Overall, the letter is devoted to an unfailingly polite, though occasionally pointed, response from Benedict on several stock subjects in the exchange between believers and their atheist critics:

Whether theology can be considered a “science”

Whether empirical sciences such as biology, and even mathematics, also have their flights of fancy – what Benedict describes as lapses into “science fiction”

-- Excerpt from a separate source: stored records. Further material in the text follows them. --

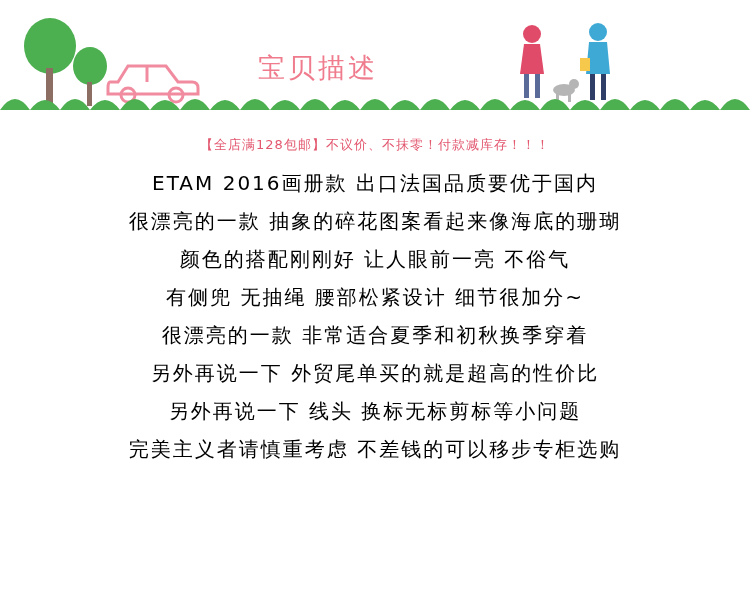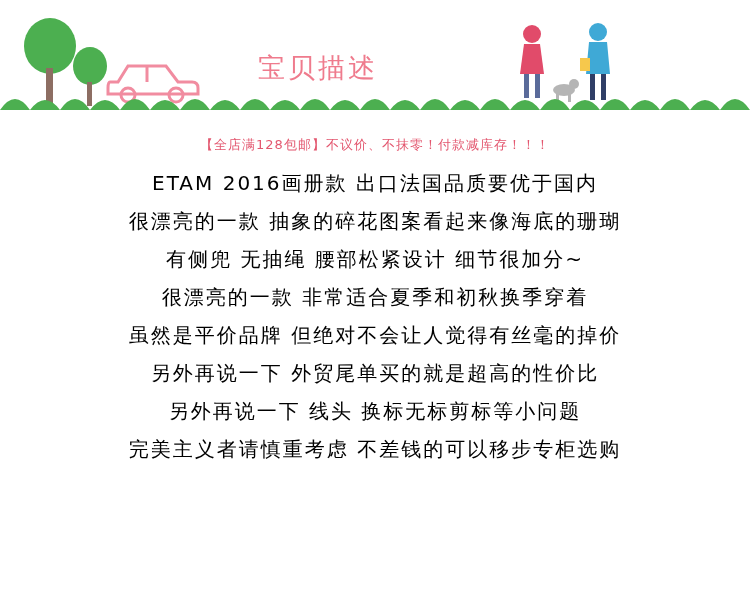--- a/index.html
+++ b/index.html
@@ -126,6 +126,7 @@
     <div class="line highlight">【全店满128包邮】不议价、不抹零！付款减库存！！！</div>
     <div class="line">ETAM 2016画册款 出口法国品质要优于国内</div>
     <div class="line">很漂亮的一款 抽象的碎花图案看起来像海底的珊瑚</div>
+    <div class="line">颜色的搭配刚刚好 让人眼前一亮 不俗气</div>
     <div class="line">有侧兜 无抽绳 腰部松紧设计 细节很加分~</div>
     <div class="line">很漂亮的一款 非常适合夏季和初秋换季穿着</div>
     <div class="line">虽然是平价品牌 但绝对不会让人觉得有丝毫的掉价</div>

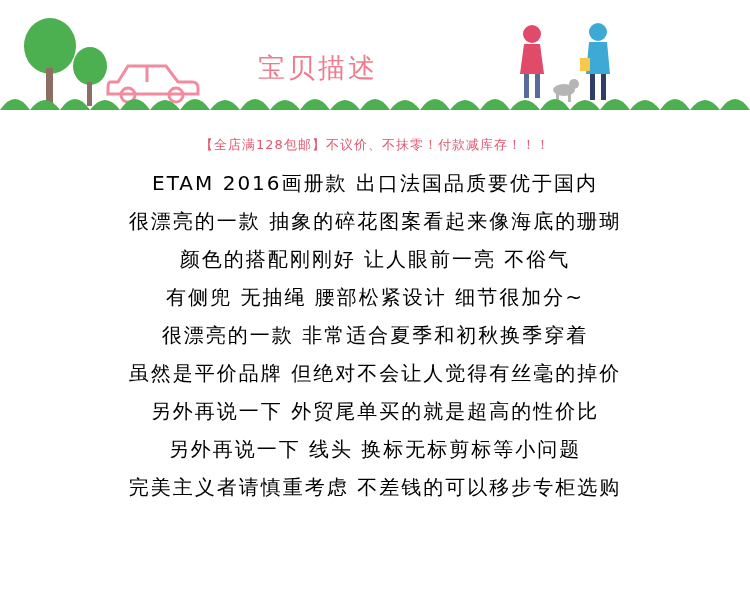--- a/index.html
+++ b/index.html
@@ -129,7 +129,6 @@
     <div class="line">颜色的搭配刚刚好 让人眼前一亮 不俗气</div>
     <div class="line">有侧兜 无抽绳 腰部松紧设计 细节很加分~</div>
     <div class="line">很漂亮的一款 非常适合夏季和初秋换季穿着</div>
-    <div class="line">虽然是平价品牌 但绝对不会让人觉得有丝毫的掉价</div>
     <div class="line">另外再说一下 外贸尾单买的就是超高的性价比</div>
     <div class="line">另外再说一下 线头 换标无标剪标等小问题</div>
     <div class="line">完美主义者请慎重考虑 不差钱的可以移步专柜选购</div>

Benedict also faults Odifreddi for proposing a “religion of mathematics” which fails to consider what he believes to be “three fundamental themes of human existence”: freedom, love and evil.

Also this;

“Whatever neurobiology does or doesn’t say about freedom, in the real drama of our history it’s there as a determining reality, and it has to be taken into consideration,” Benedict writes.

We’ll need to see it in context, of course, but his choice of language is curious and evokes his friend Cardinal Schonborn’s comments that so shocked the New York Times eight years ago.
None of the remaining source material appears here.